At the state level, dissolution begins with an internal decision to close the company. For LLCs, this may be documented through a member resolution; for corporations, a board or shareholder resolution is usually required. Once that decision is made, the company must file official paperwork—called a Certificate of Dissolution or Articles of Dissolution—with the Secretary of State in the state of incorporation. This filing formally ends the company’s legal existence in that state. Some states also require the company to be in good standing (e.g., all taxes and annual reports filed) before they will accept the dissolution.
In states like Delaware, where many non-U.S. founders register their businesses, a franchise tax clearance or a final franchise tax report is typically required before dissolution can be approved. Failure to complete this properly may result in the company continuing to accrue annual franchise tax penalties, even if it has no activity.

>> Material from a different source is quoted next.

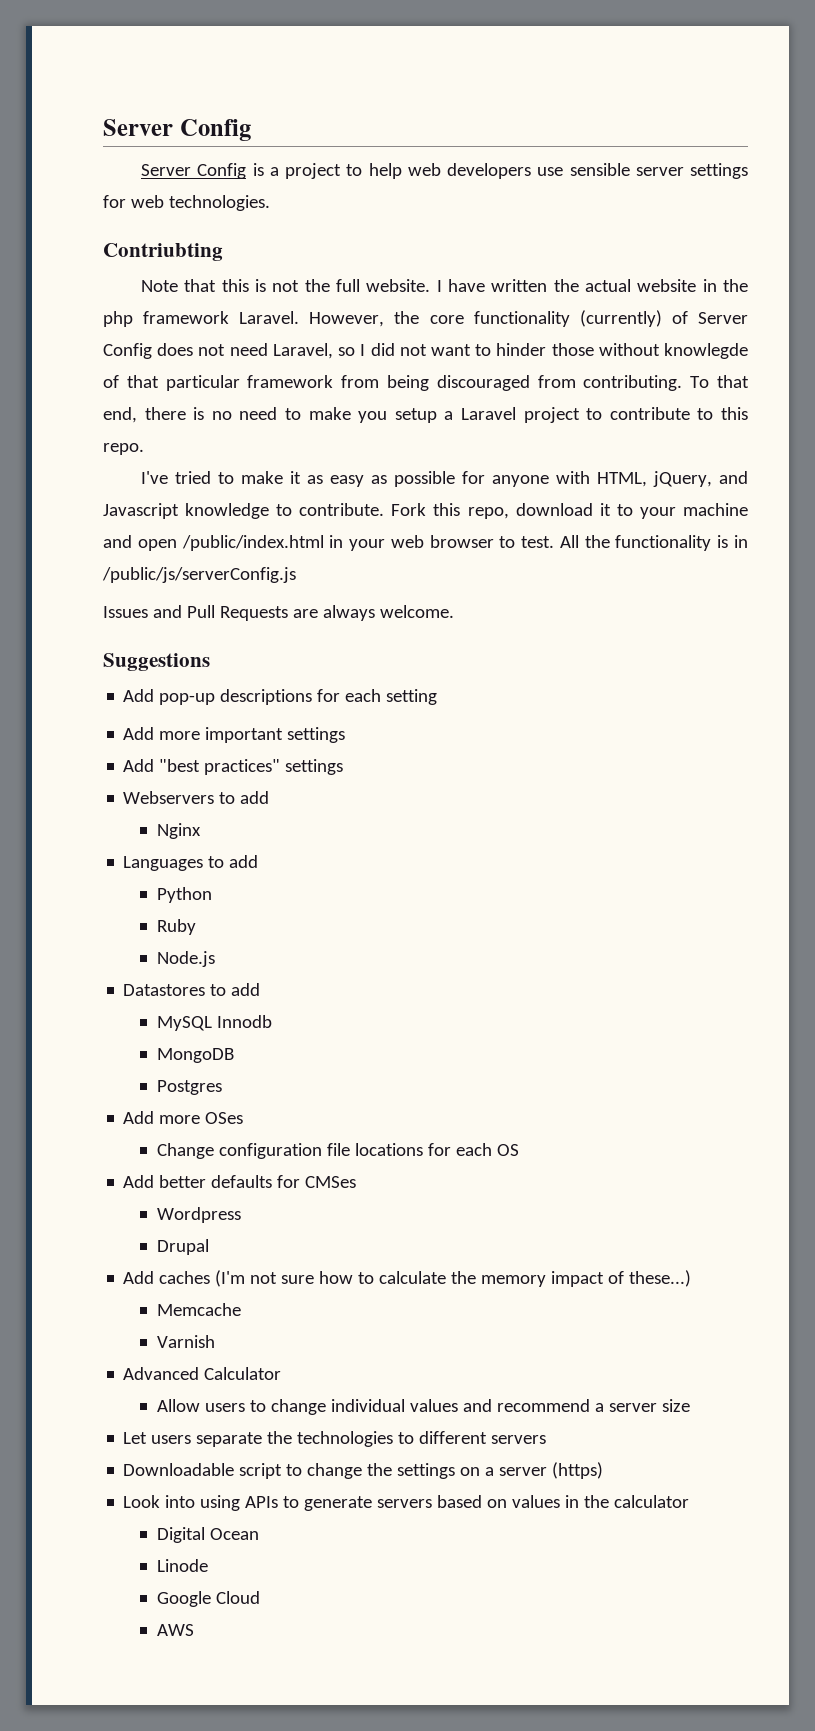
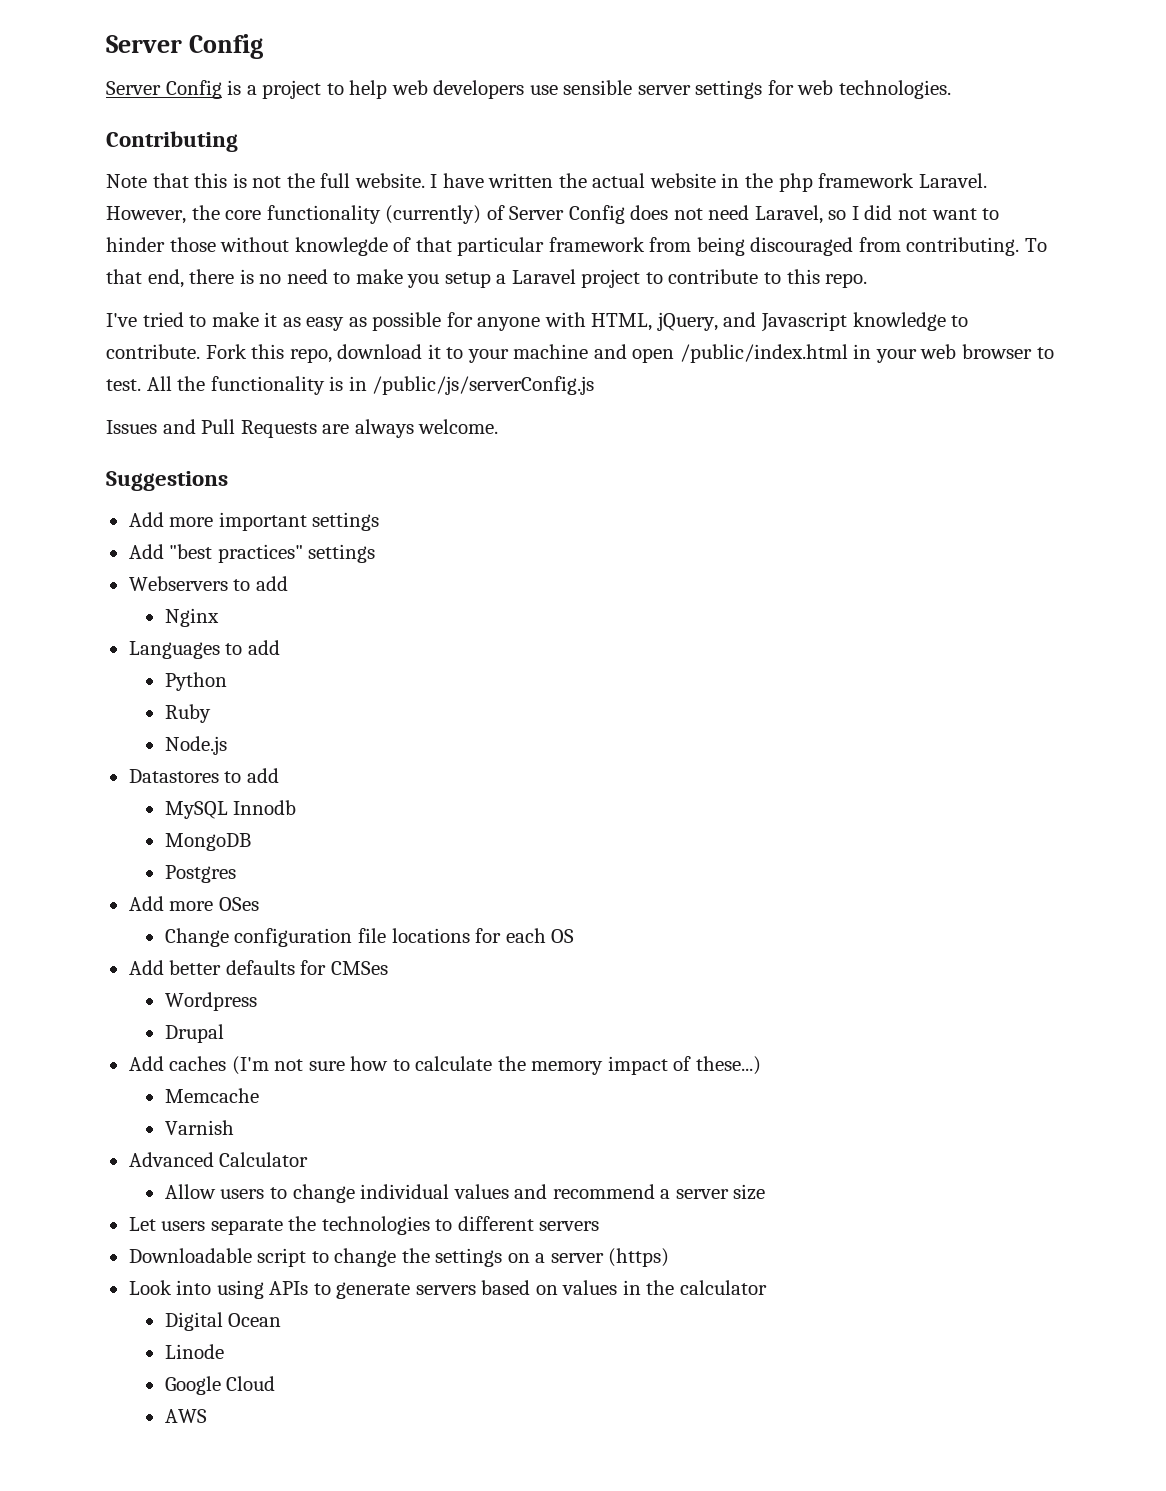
[103,243,223,261] Contriubting -> [106,131,238,152] Contributing
[123,689,438,705] // Add pop-up descriptions for each setting -> (228, 481) none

At the federal level, the business must also notify the IRS that it is closing. This is done by filing a final tax return—for example, Form 1120 for corporations or Form 1065 for partnerships—and marking it as “final.” Any taxes due must be paid, and all employment and informational filings (such as Form 941 or Form 5472) must be completed through the date of closure. The IRS may still consider a business active until a final return is processed, so this step is essential.
In some cases, companies may also need to file a final Form 1099 for contractors, or Form 1042-S if they were withholding agents paying foreign individuals or entities.
In summary, dissolving a U.S. company means formally ending its existence at both the state and federal levels. For non-U.S. founders, this dual process ensures that the business is no longer liable for taxes, reports, or penalties, and that its record is cleanly closed. Ignoring either step—especially the federal filing—can lead to ongoing compliance issues, late fees, or legal complications down the line. Proper dissolution protects you from future risks and marks the business’s official conclusion in the U.S. system.